Acto tercero, la liberación. Ana explotó primero, un grito sofocado, paredes internas contrayéndose alrededor de él, jugos calientes empapando. Javier la siguió, embistiendo fuerte, eyaculando dentro con un rugido gutural, llenándola de calor líquido.
Se quedaron unidos, jadeando, cuerpos temblorosos. El aire denso con olor a sexo satisfecho, corazones latiendo al unísono. Javier besó su frente, suave, tierno.
—Eres increíble, Ana. ¿Te late el carro? Porque yo quiero que te lleves más que eso.
Ella rio, acariciando su mejilla barbuda. Pasión Motors SA de CV... qué apropiado.

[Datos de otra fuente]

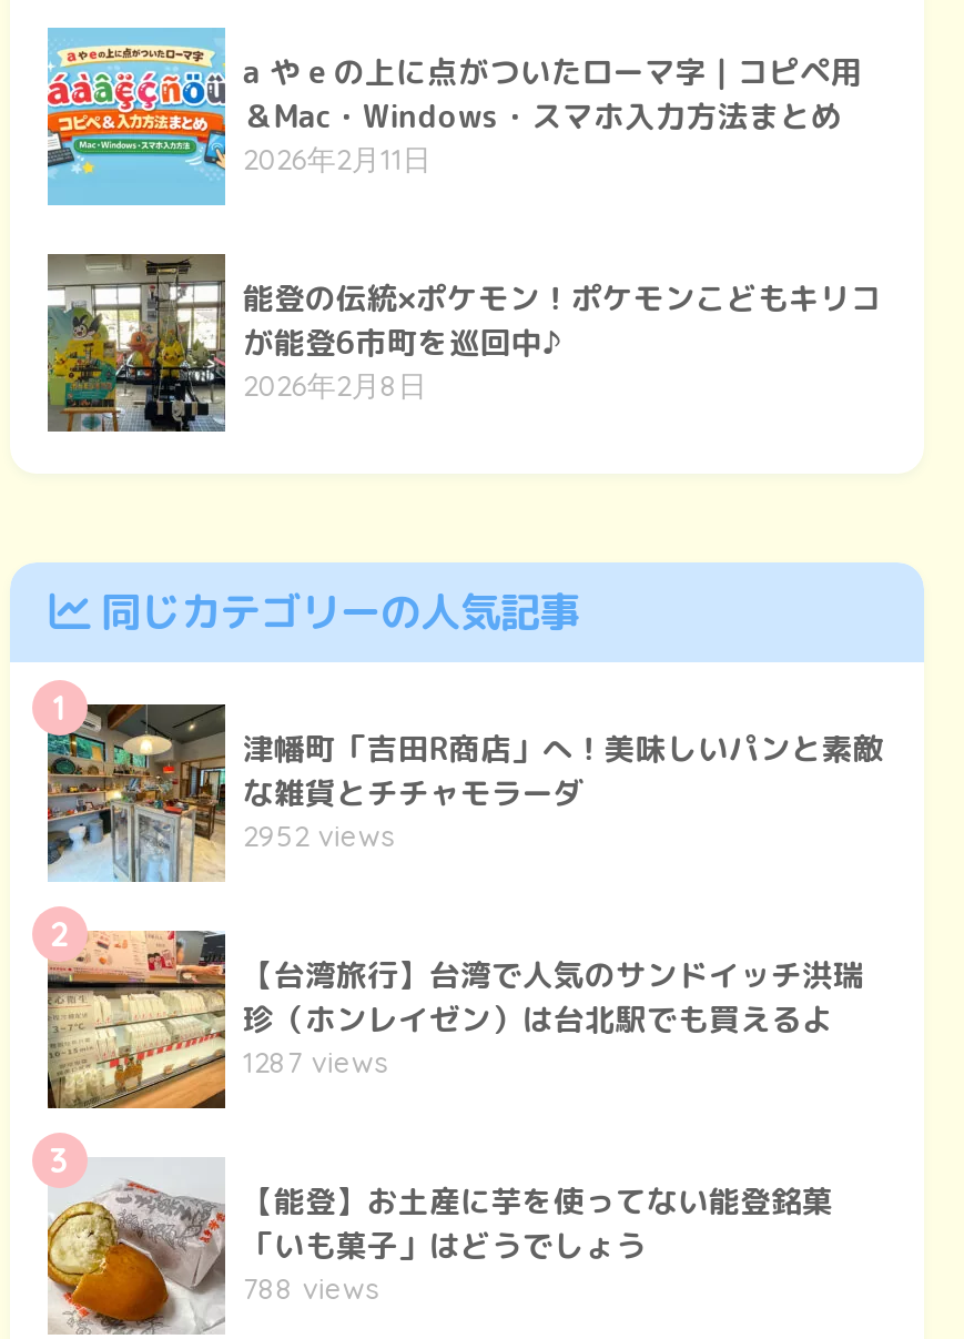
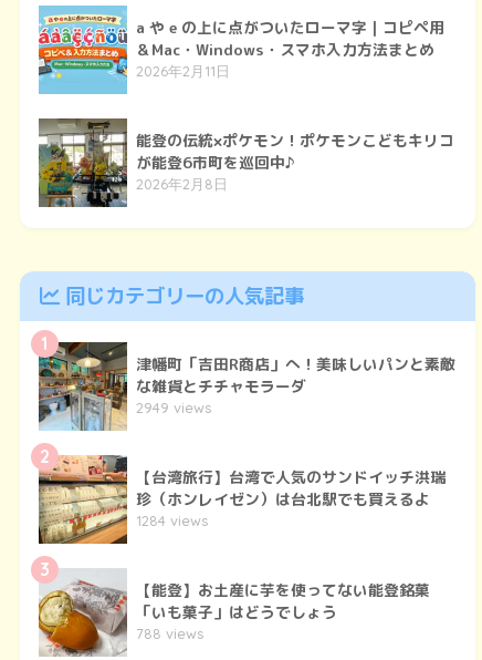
[243,816,394,852] 2952 views -> [136,399,211,417] 2949 views
[243,1042,387,1078] 1287 views -> [136,512,208,530] 1284 views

Aquí encontré mi motor.
Se vistieron despacio, robándose besos perezosos. Salieron del taller tomados de la mano, el sol ya bajando, tiñendo el lote de naranja. Ana firmó los papeles del sedán rojo, pero sabía que regresaría. No por el carro, sino por él. Por ellos.
En el nuevo auto, camino a casa, sintió el ronroneo del motor entre sus piernas, un eco del placer reciente. Sonrió, ventana abajo, viento enredando su pelo. La vida acelera cuando menos lo esperas.